* **Working data**
********************

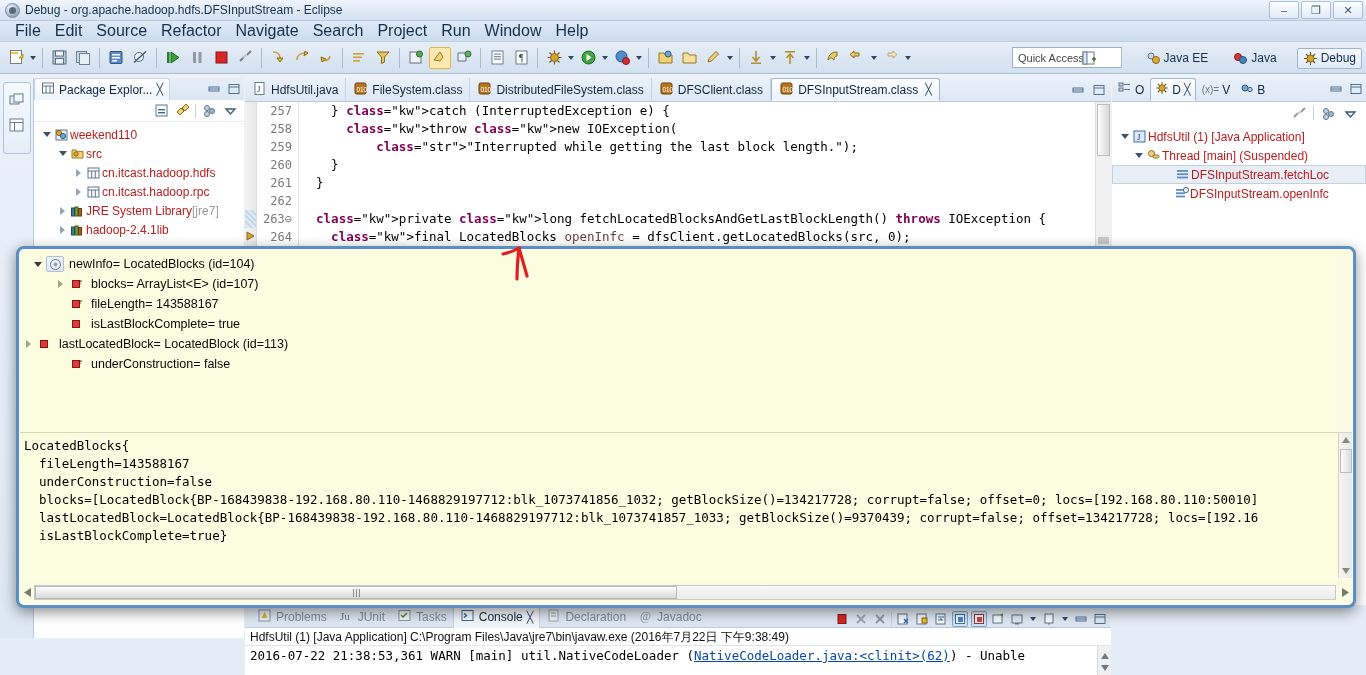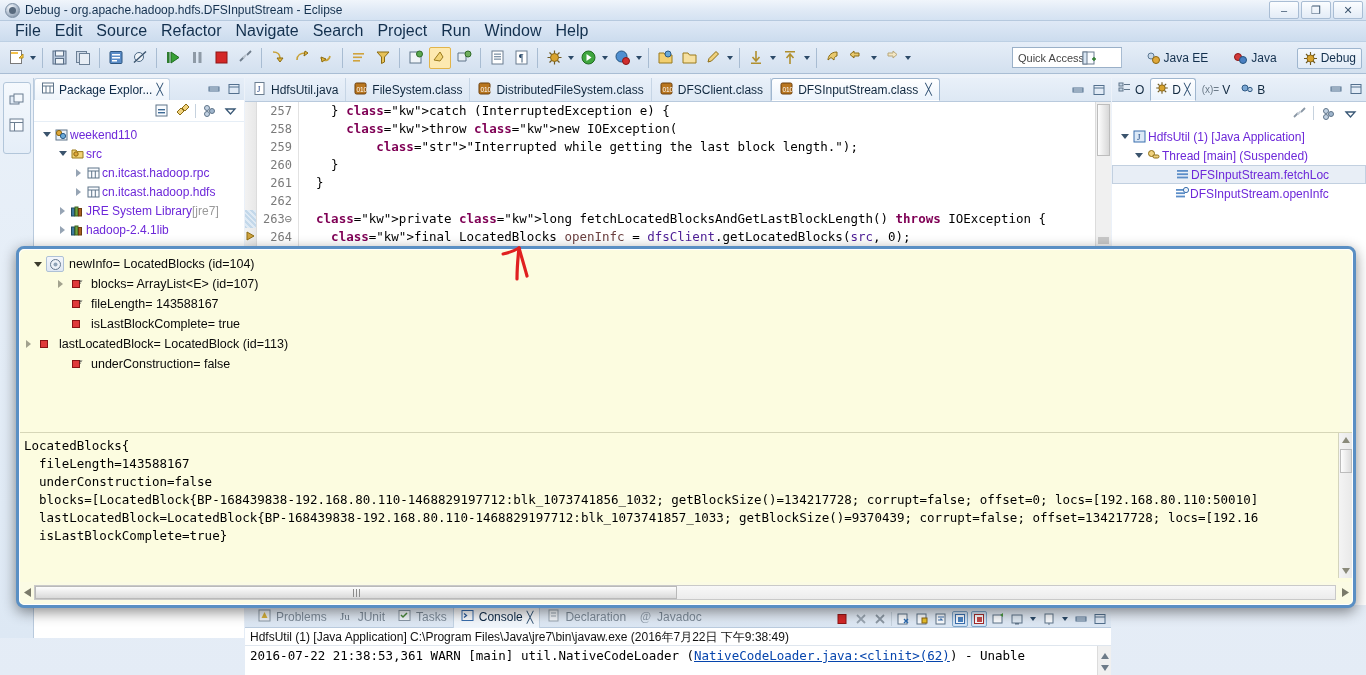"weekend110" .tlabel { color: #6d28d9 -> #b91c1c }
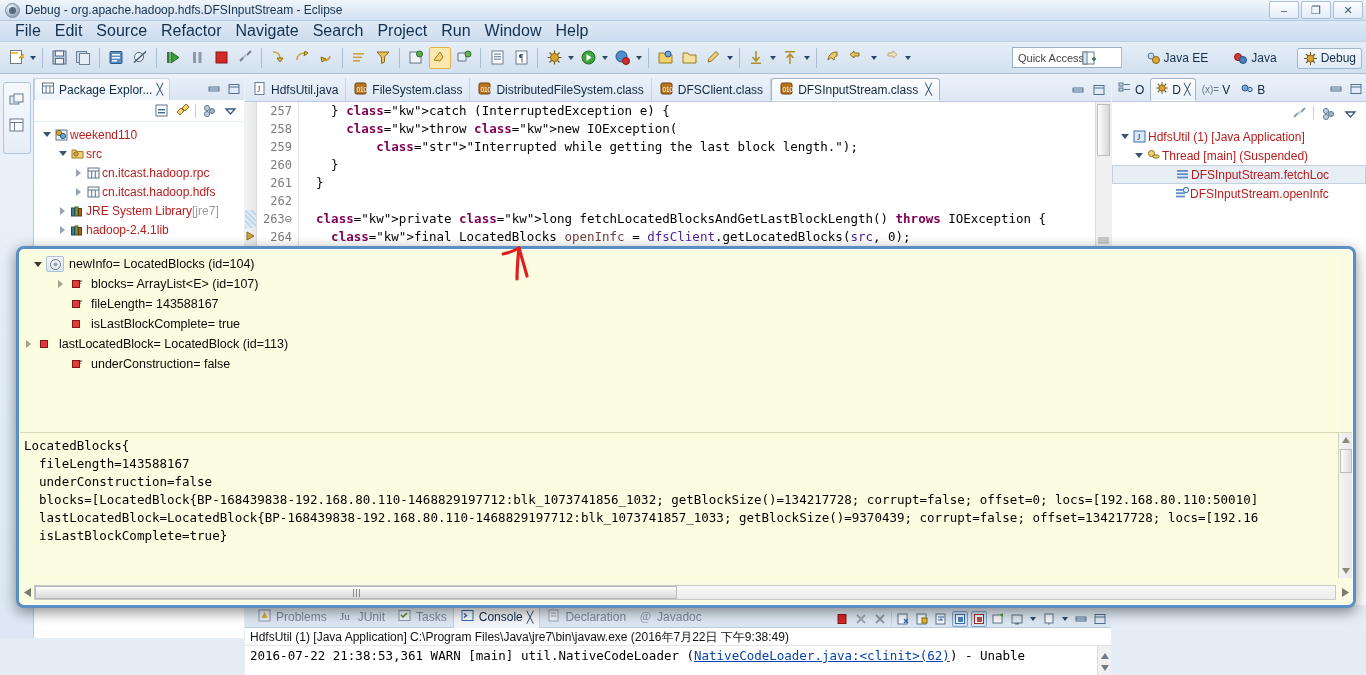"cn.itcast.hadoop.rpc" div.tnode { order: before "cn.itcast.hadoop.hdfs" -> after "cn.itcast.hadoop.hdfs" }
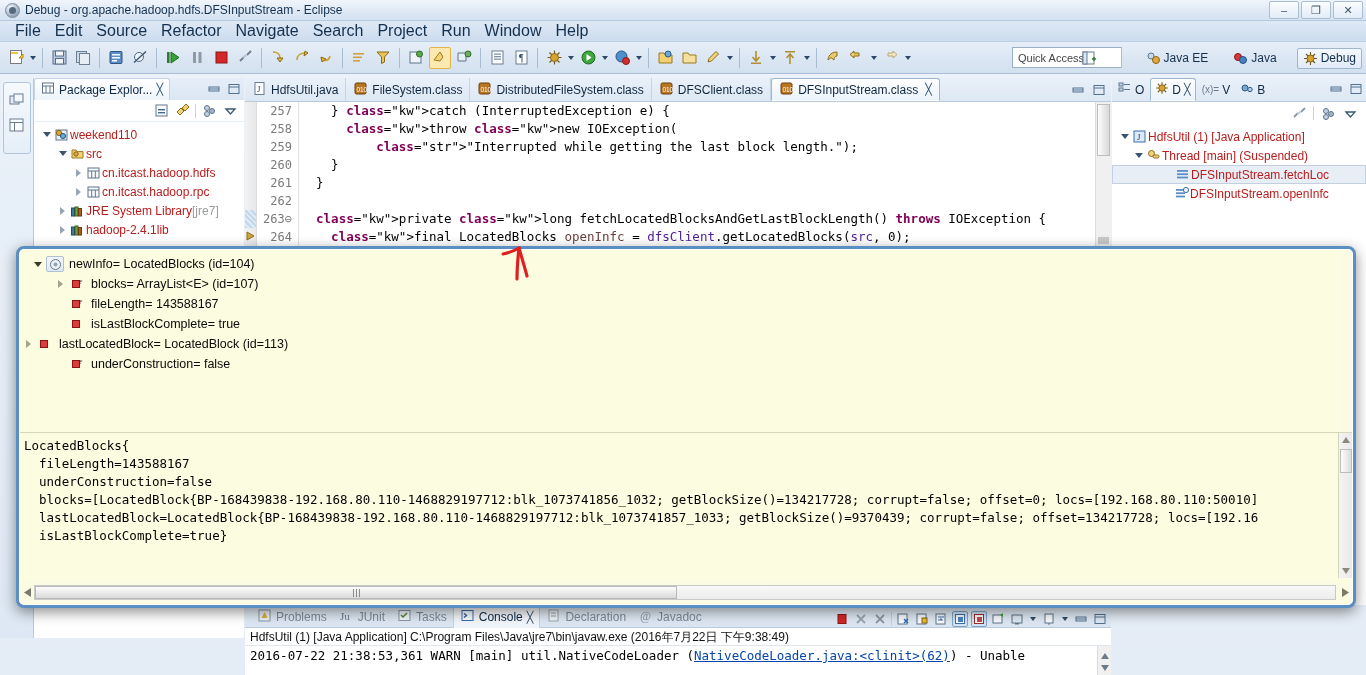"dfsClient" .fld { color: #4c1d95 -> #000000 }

********************

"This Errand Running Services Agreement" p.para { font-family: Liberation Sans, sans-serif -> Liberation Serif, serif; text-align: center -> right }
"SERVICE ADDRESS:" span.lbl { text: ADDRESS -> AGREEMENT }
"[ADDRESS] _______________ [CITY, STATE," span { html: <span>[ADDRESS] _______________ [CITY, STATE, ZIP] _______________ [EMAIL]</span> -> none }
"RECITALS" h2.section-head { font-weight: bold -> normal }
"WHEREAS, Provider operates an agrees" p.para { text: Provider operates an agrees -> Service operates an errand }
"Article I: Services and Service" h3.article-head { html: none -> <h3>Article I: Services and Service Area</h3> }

********************

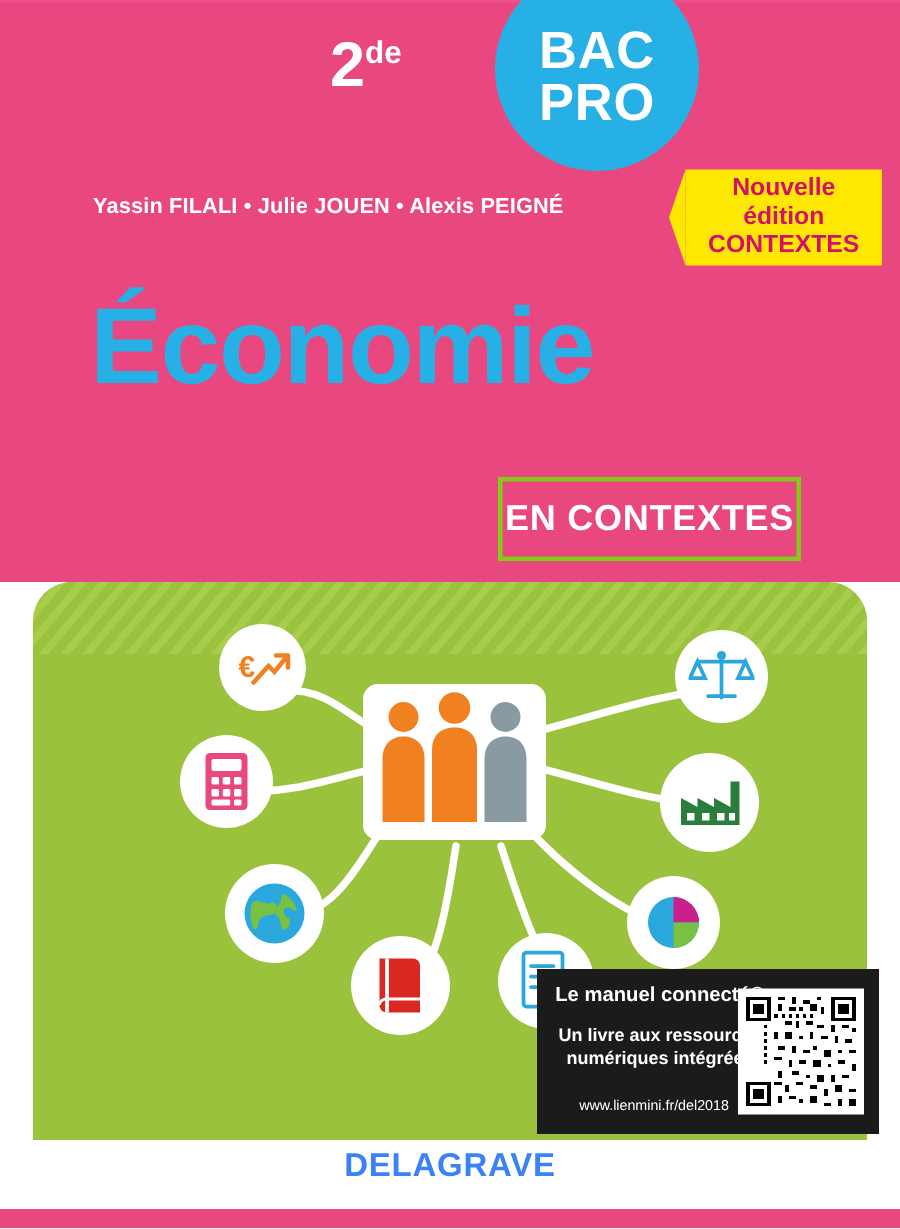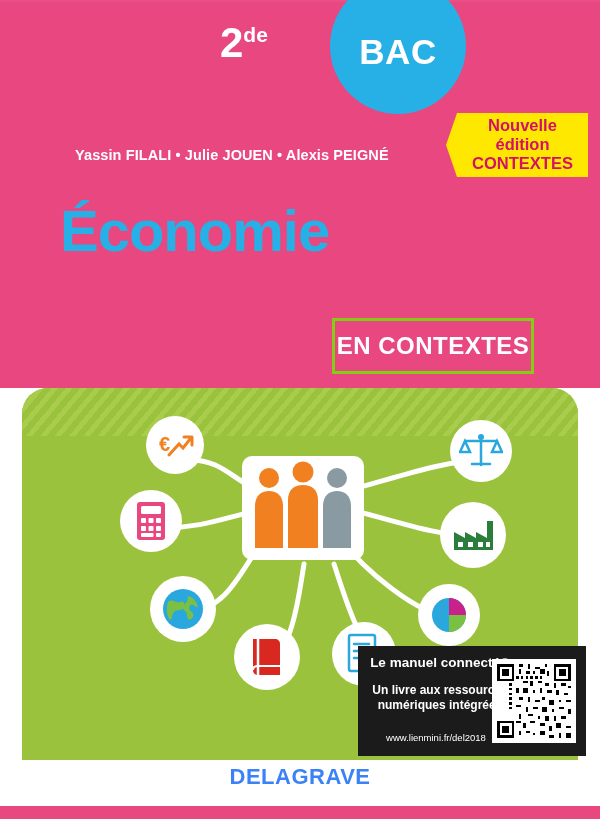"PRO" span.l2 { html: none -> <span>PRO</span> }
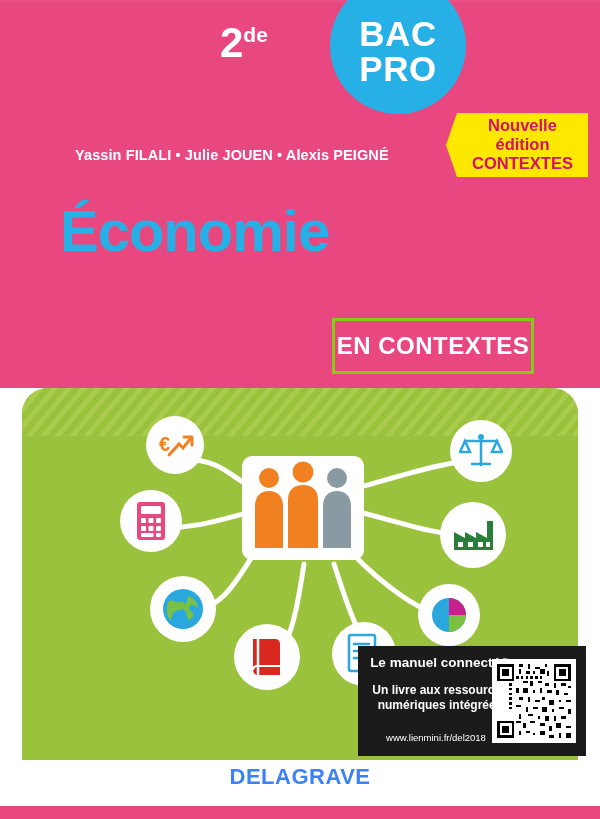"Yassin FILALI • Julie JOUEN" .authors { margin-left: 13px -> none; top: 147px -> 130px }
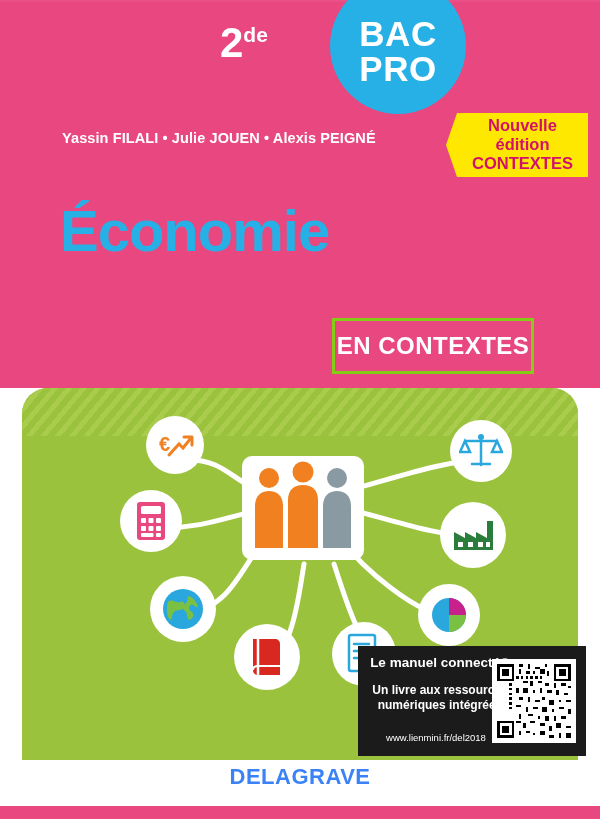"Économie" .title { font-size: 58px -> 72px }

********************

Exactly the lines above from the one with "text: ADDRESS ->" to the one with "none -> <h3>Article", both included, are to be quoted; leave the rest out.

* **Exercise answer**
"SERVICE ADDRESS:" span.lbl { text: ADDRESS -> AGREEMENT }
"[ADDRESS] _______________ [CITY, STATE," span { html: <span>[ADDRESS] _______________ [CITY, STATE, ZIP] _______________ [EMAIL]</span> -> none }
"RECITALS" h2.section-head { font-weight: bold -> normal }
"WHEREAS, Provider operates an agrees" p.para { text: Provider operates an agrees -> Service operates an errand }
"Article I: Services and Service" h3.article-head { html: none -> <h3>Article I: Services and Service Area</h3> }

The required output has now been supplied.